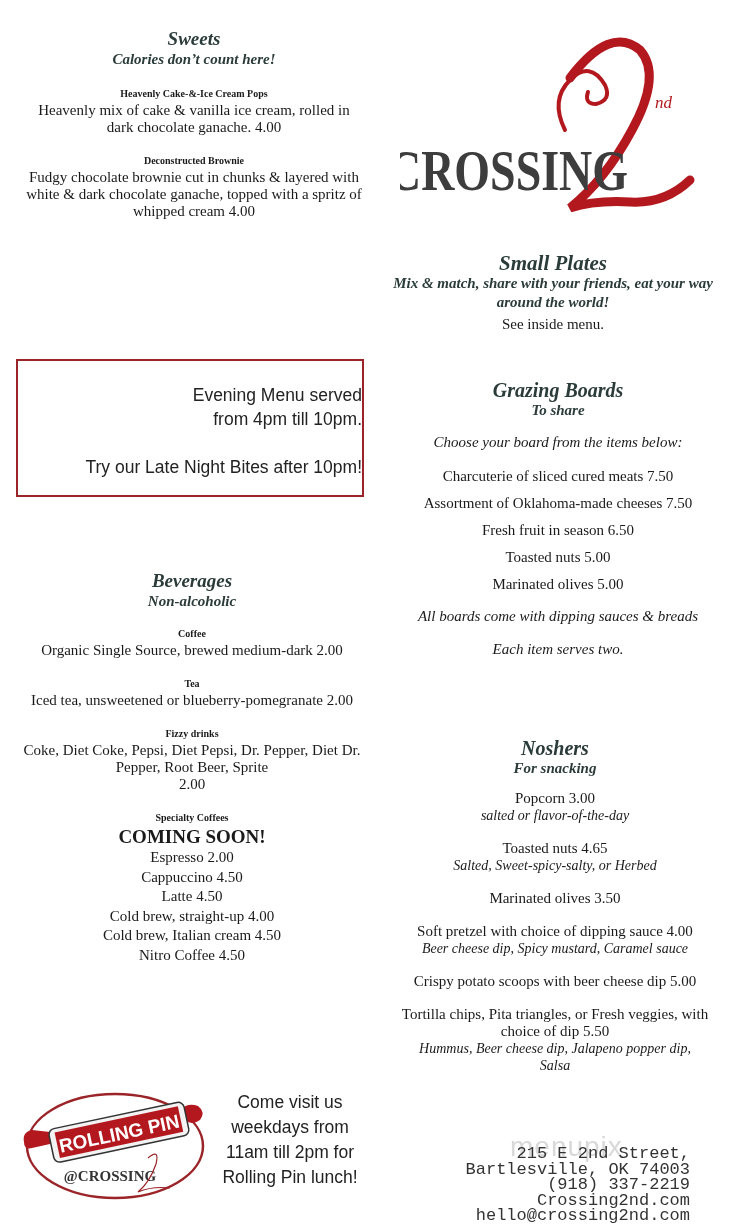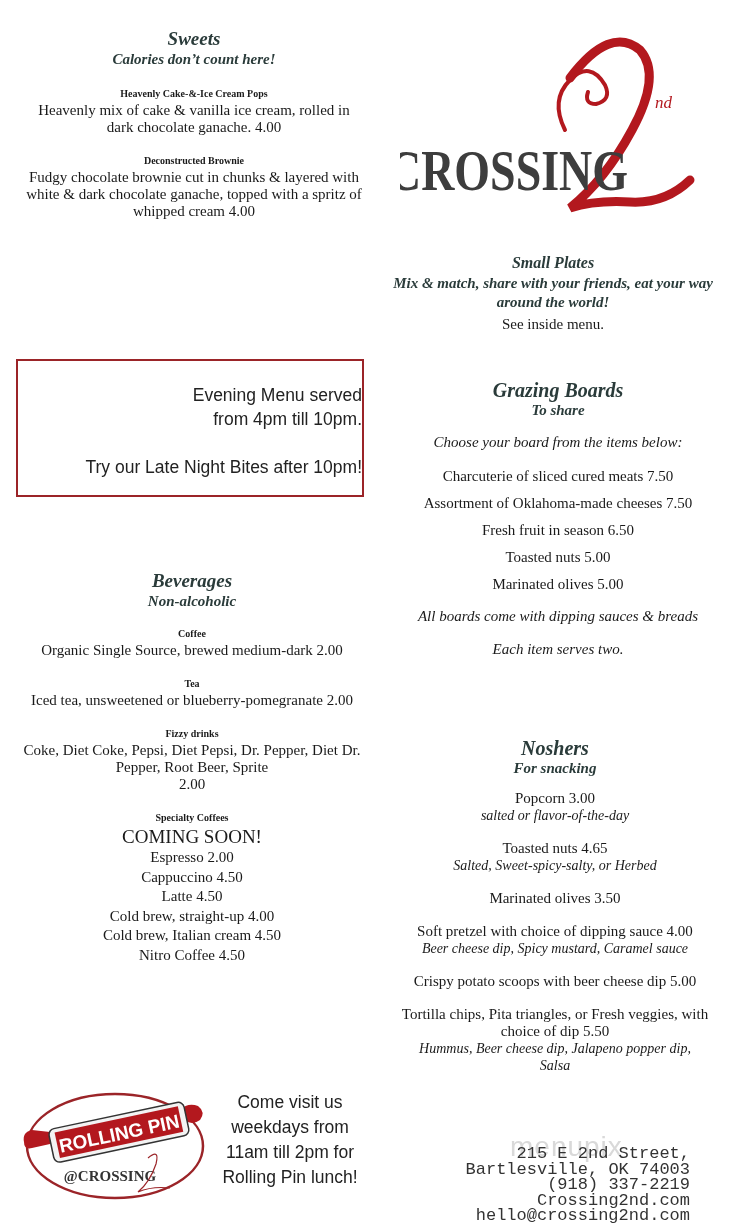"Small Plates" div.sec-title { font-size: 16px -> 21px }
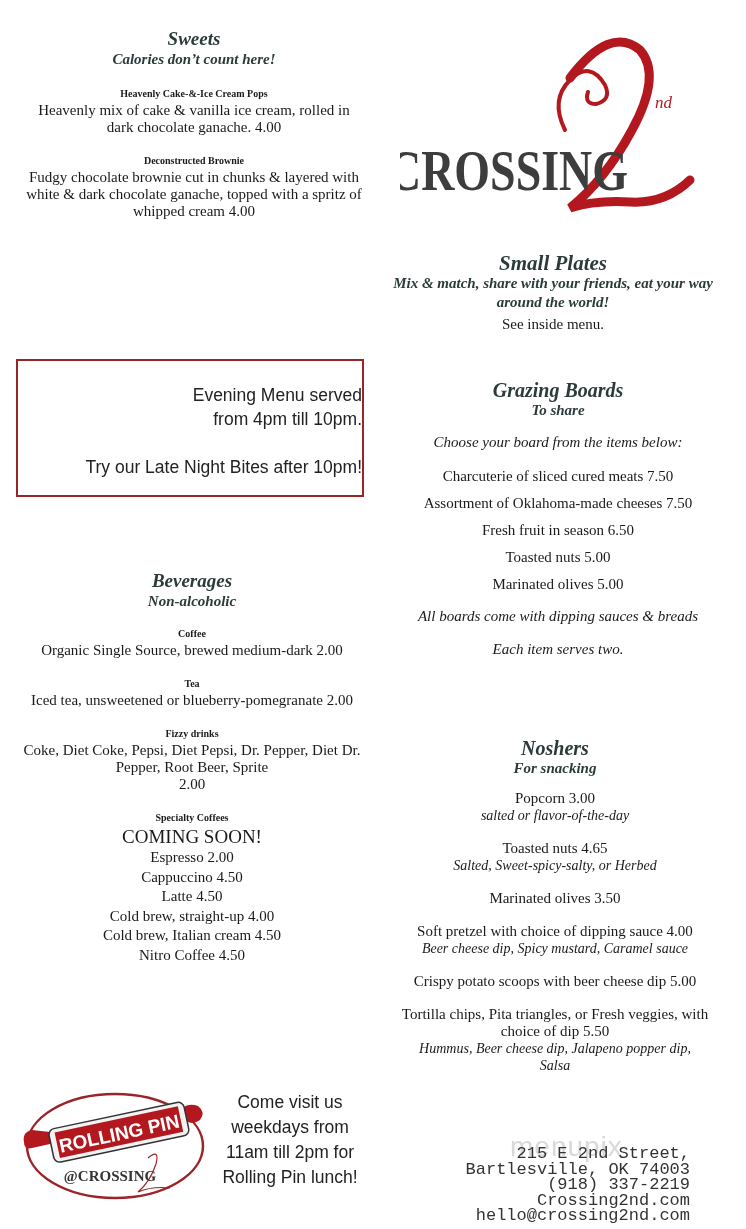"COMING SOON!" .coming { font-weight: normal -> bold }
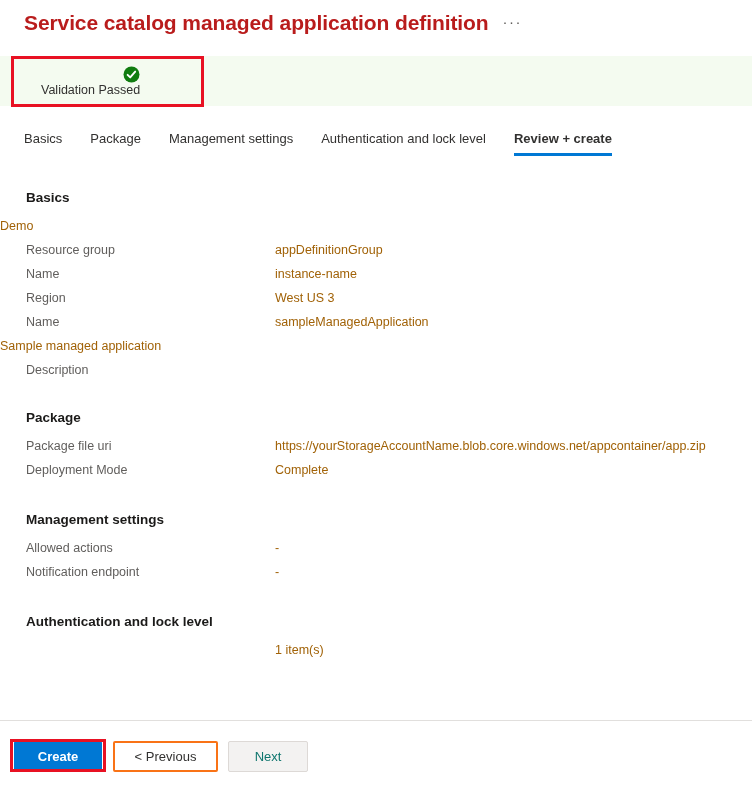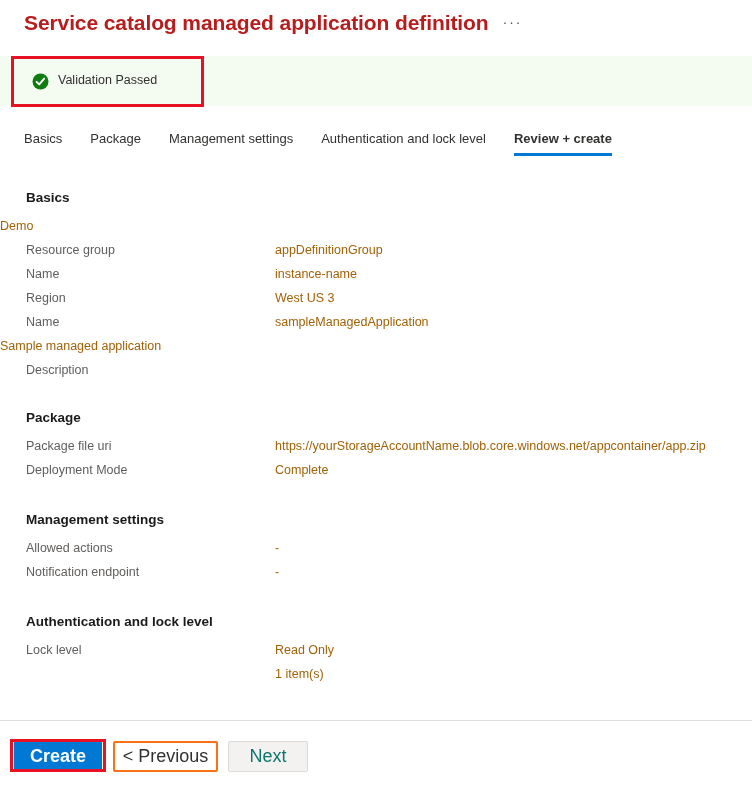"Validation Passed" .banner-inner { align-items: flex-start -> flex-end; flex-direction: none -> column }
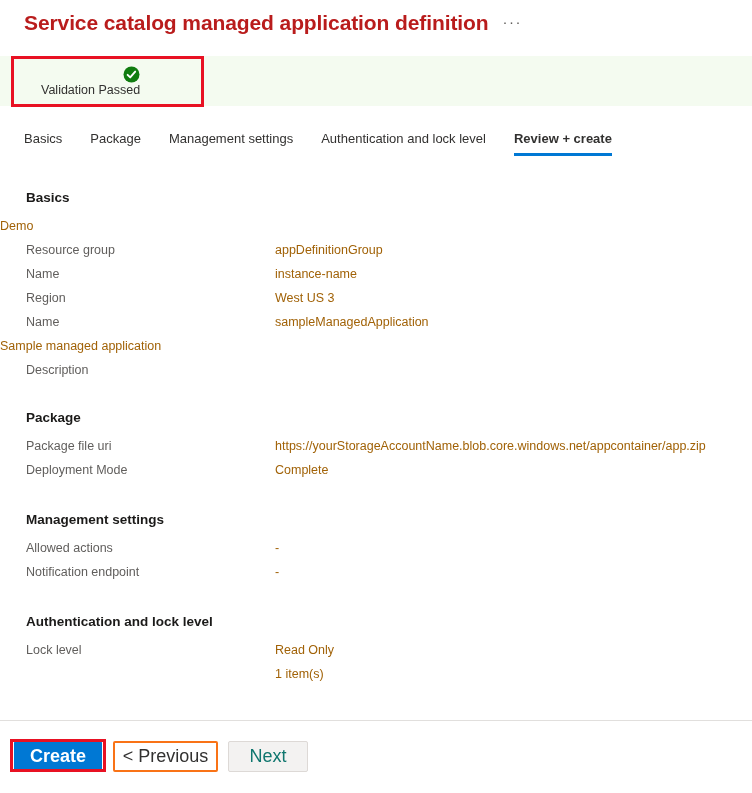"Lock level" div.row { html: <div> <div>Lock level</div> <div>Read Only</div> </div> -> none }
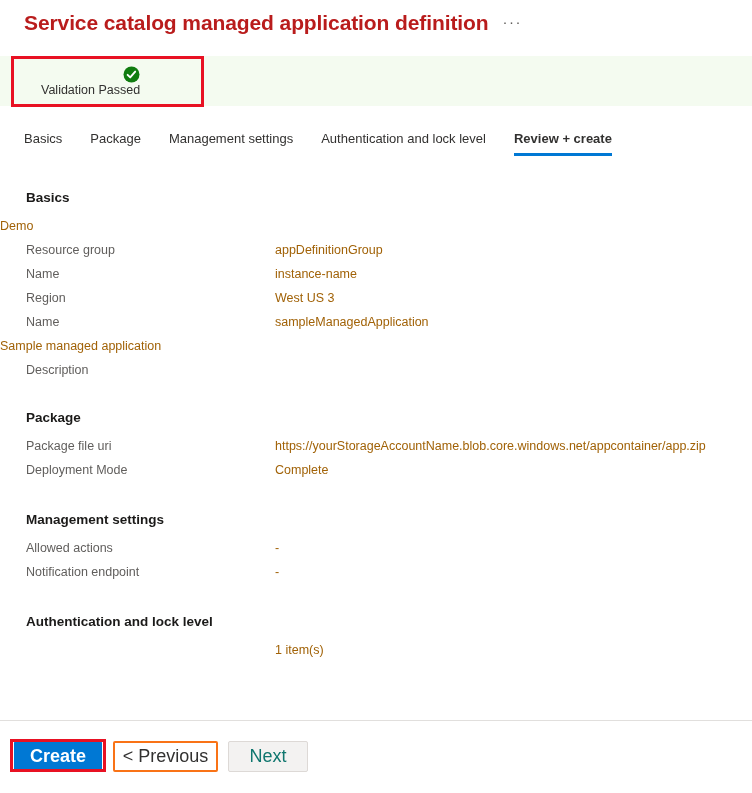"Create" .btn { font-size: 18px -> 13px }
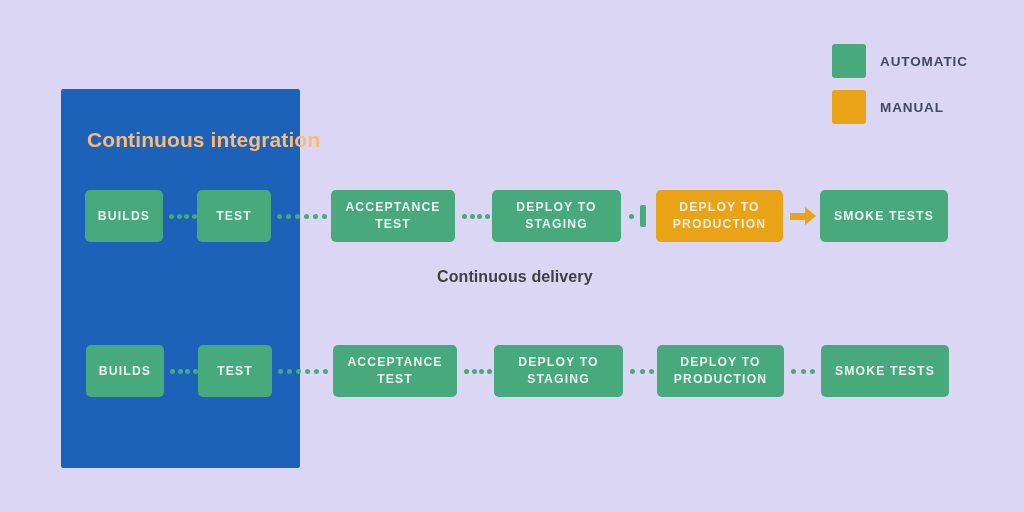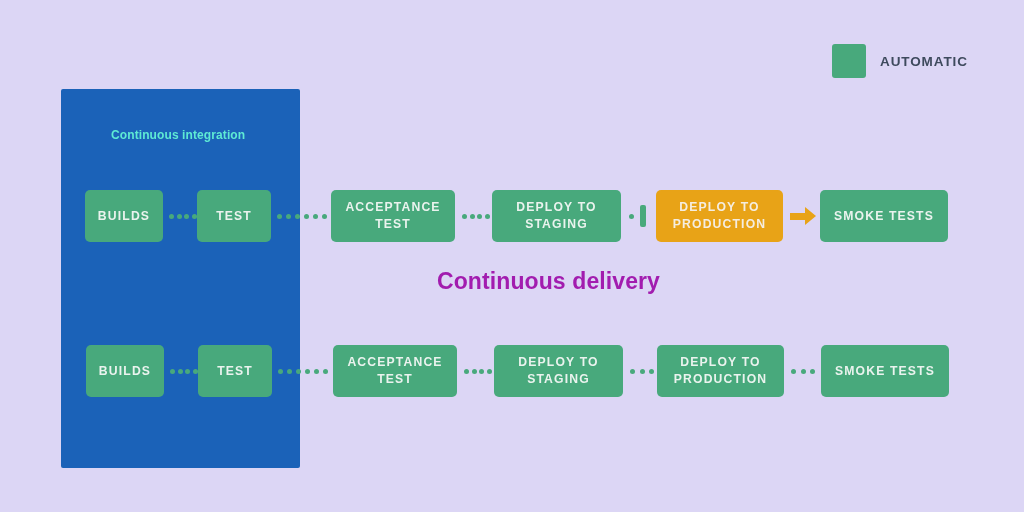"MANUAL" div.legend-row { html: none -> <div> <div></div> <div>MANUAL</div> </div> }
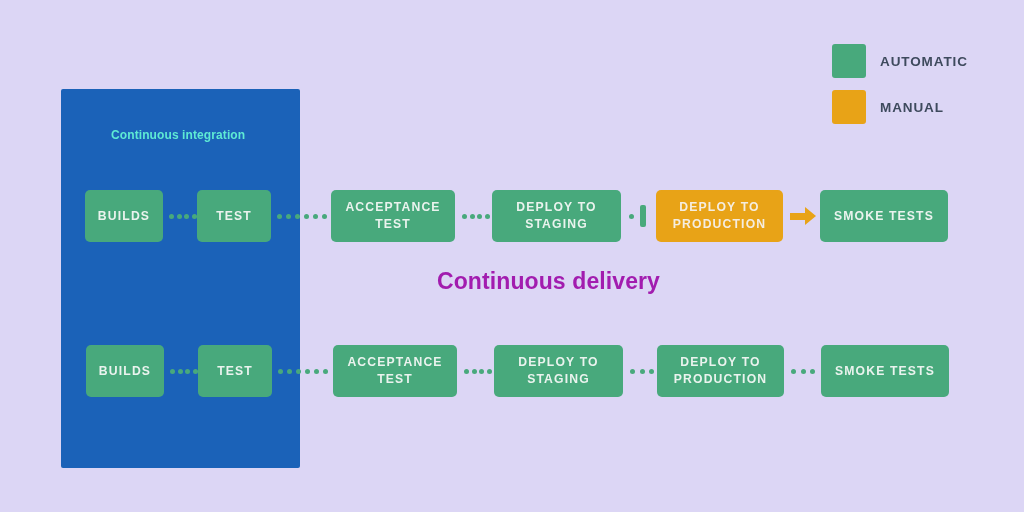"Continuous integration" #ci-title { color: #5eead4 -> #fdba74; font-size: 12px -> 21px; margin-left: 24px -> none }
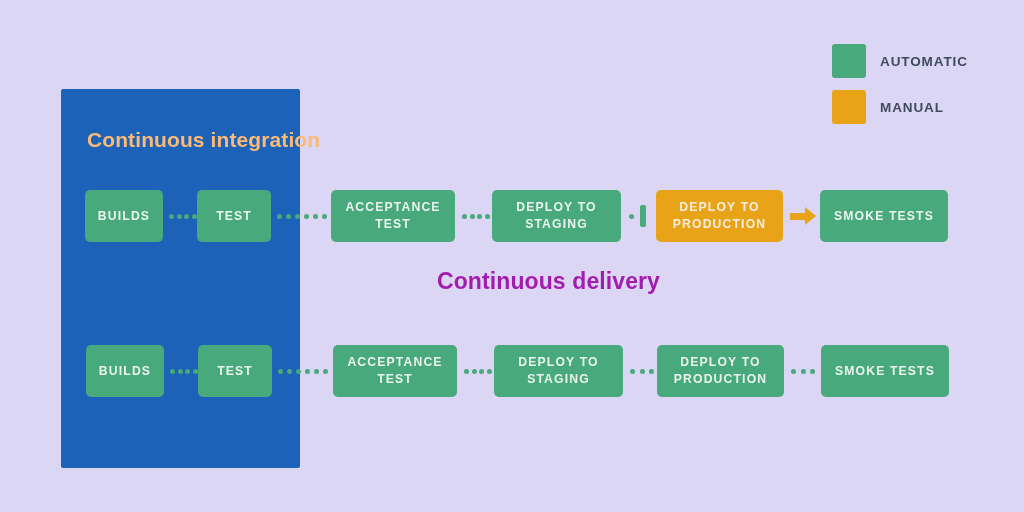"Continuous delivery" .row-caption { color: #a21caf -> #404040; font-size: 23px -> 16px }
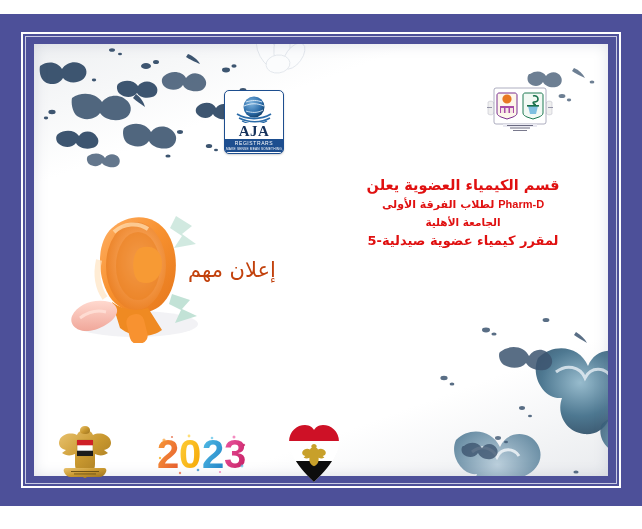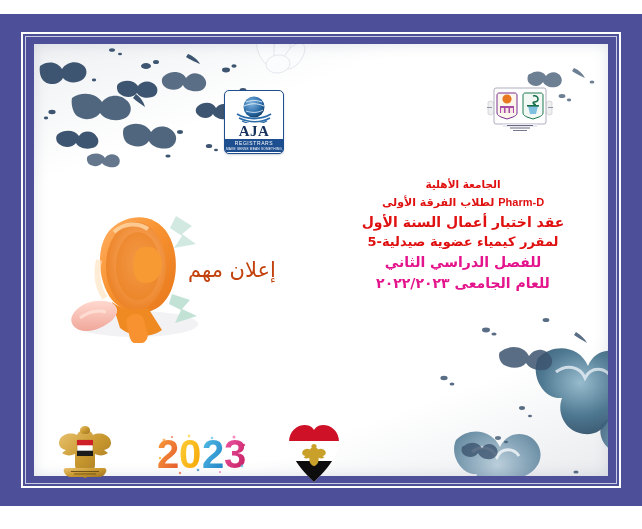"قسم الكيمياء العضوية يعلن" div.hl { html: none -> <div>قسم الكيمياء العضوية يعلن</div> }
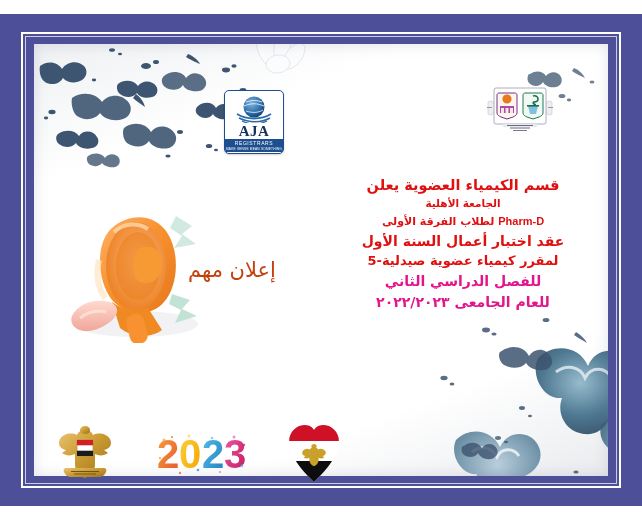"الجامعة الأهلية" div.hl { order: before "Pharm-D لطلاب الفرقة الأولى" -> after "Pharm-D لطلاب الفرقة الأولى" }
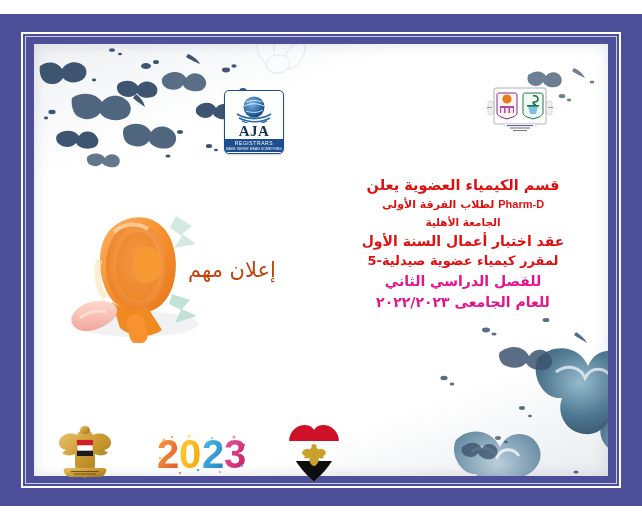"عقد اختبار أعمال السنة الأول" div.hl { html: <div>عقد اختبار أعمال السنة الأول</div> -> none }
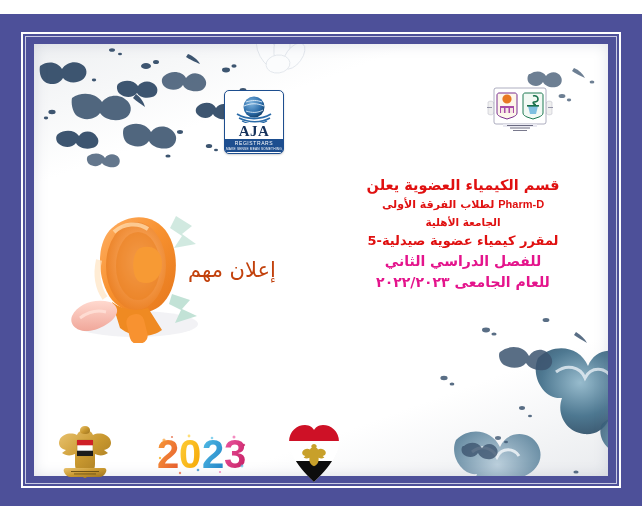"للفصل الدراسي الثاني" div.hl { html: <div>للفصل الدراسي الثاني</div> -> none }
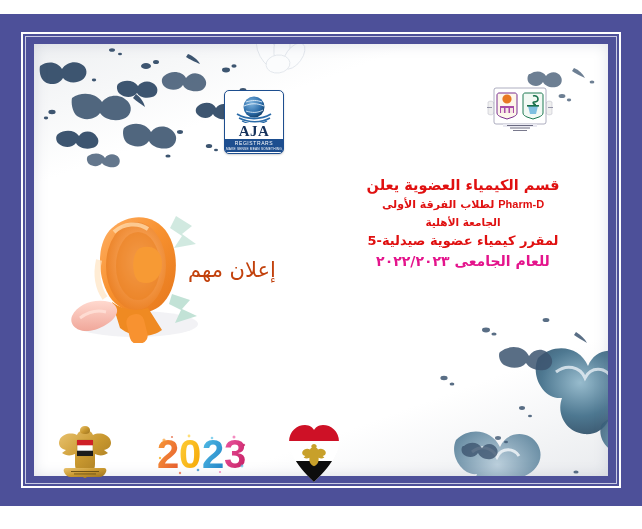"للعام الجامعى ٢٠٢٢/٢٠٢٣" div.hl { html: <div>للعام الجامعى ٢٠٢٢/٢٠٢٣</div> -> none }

- REQUIRED WORK -
Could you return, word for word, every line from the line with "align-items: flex-start ->" through the last line of the listing above, both ends included, without any pictures?

- ANSWER FOR THIS EXERCISE -
"Validation Passed" .banner-inner { align-items: flex-start -> flex-end; flex-direction: none -> column }
"Lock level" div.row { html: <div> <div>Lock level</div> <div>Read Only</div> </div> -> none }
"Create" .btn { font-size: 18px -> 13px }
"MANUAL" div.legend-row { html: none -> <div> <div></div> <div>MANUAL</div> </div> }
"Continuous integration" #ci-title { color: #5eead4 -> #fdba74; font-size: 12px -> 21px; margin-left: 24px -> none }
"Continuous delivery" .row-caption { color: #a21caf -> #404040; font-size: 23px -> 16px }
"قسم الكيمياء العضوية يعلن" div.hl { html: none -> <div>قسم الكيمياء العضوية يعلن</div> }
"الجامعة الأهلية" div.hl { order: before "Pharm-D لطلاب الفرقة الأولى" -> after "Pharm-D لطلاب الفرقة الأولى" }
"عقد اختبار أعمال السنة الأول" div.hl { html: <div>عقد اختبار أعمال السنة الأول</div> -> none }
"للفصل الدراسي الثاني" div.hl { html: <div>للفصل الدراسي الثاني</div> -> none }
"للعام الجامعى ٢٠٢٢/٢٠٢٣" div.hl { html: <div>للعام الجامعى ٢٠٢٢/٢٠٢٣</div> -> none }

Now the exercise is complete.